## ASSIGNMENT
Below is a listing; repeat exactly the lines from the one containing "subtotal: 3320.00 -> 3384.00" to the one containing "total: 3635.40 -> 3705.48", both included.
+++
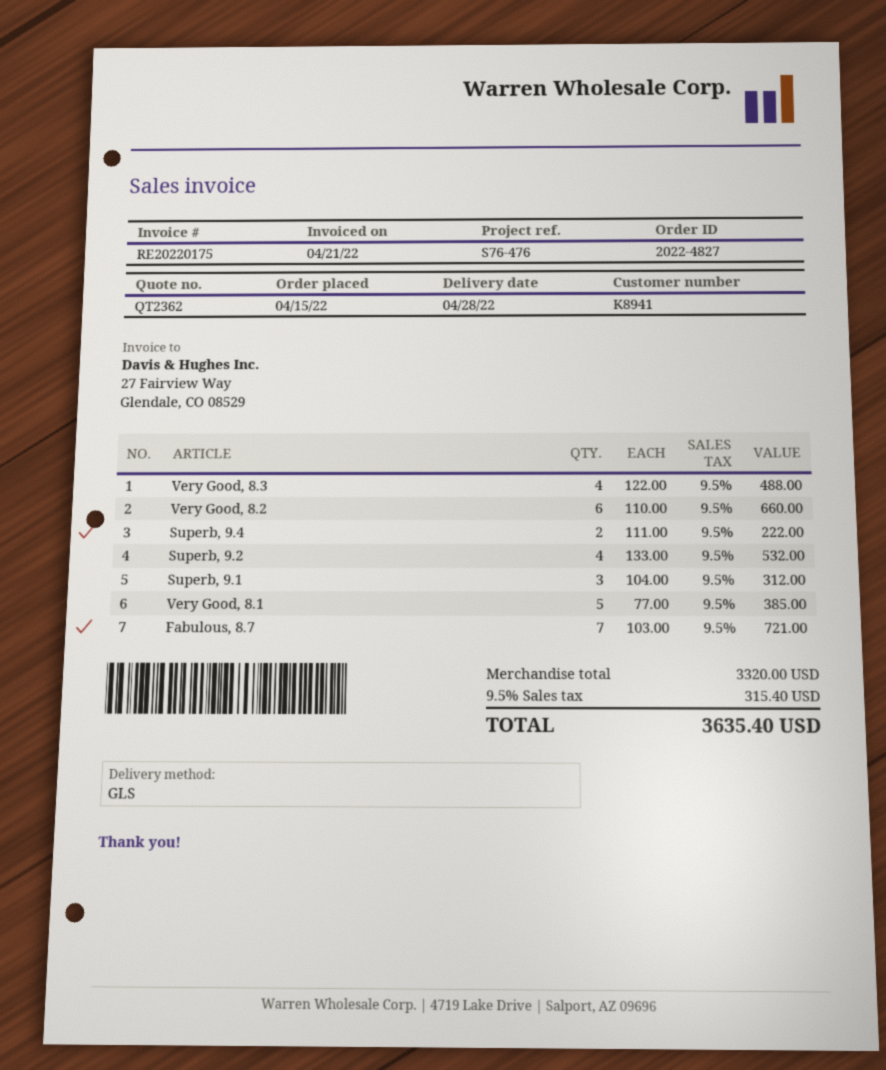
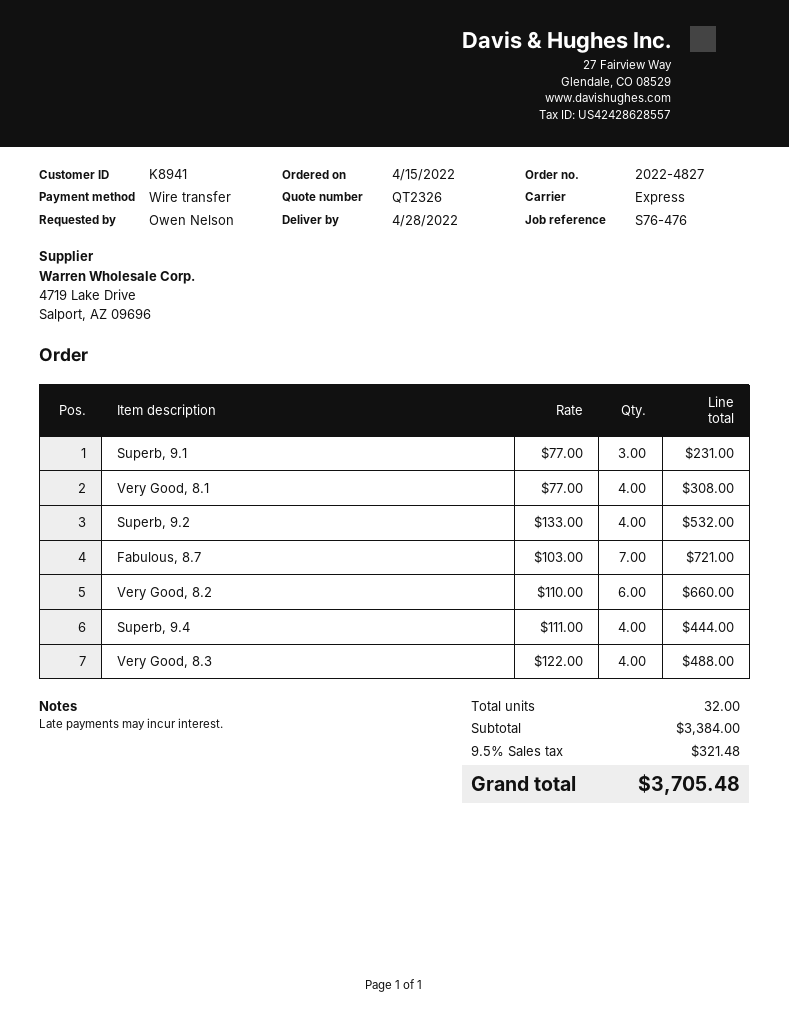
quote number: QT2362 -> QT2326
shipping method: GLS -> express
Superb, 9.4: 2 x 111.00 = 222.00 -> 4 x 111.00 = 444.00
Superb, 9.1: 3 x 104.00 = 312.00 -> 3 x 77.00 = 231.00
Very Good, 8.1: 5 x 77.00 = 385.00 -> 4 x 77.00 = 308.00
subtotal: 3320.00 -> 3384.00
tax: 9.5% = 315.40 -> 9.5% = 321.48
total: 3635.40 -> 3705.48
+++
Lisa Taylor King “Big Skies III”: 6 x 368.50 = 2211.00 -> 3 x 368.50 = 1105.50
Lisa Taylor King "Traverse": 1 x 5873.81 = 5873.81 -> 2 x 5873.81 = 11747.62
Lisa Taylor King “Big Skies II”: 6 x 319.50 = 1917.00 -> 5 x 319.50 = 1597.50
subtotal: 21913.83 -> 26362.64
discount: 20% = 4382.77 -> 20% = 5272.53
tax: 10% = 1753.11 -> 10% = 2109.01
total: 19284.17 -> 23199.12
+++
## SOLVED EXERCISE
subtotal: 3320.00 -> 3384.00
tax: 9.5% = 315.40 -> 9.5% = 321.48
total: 3635.40 -> 3705.48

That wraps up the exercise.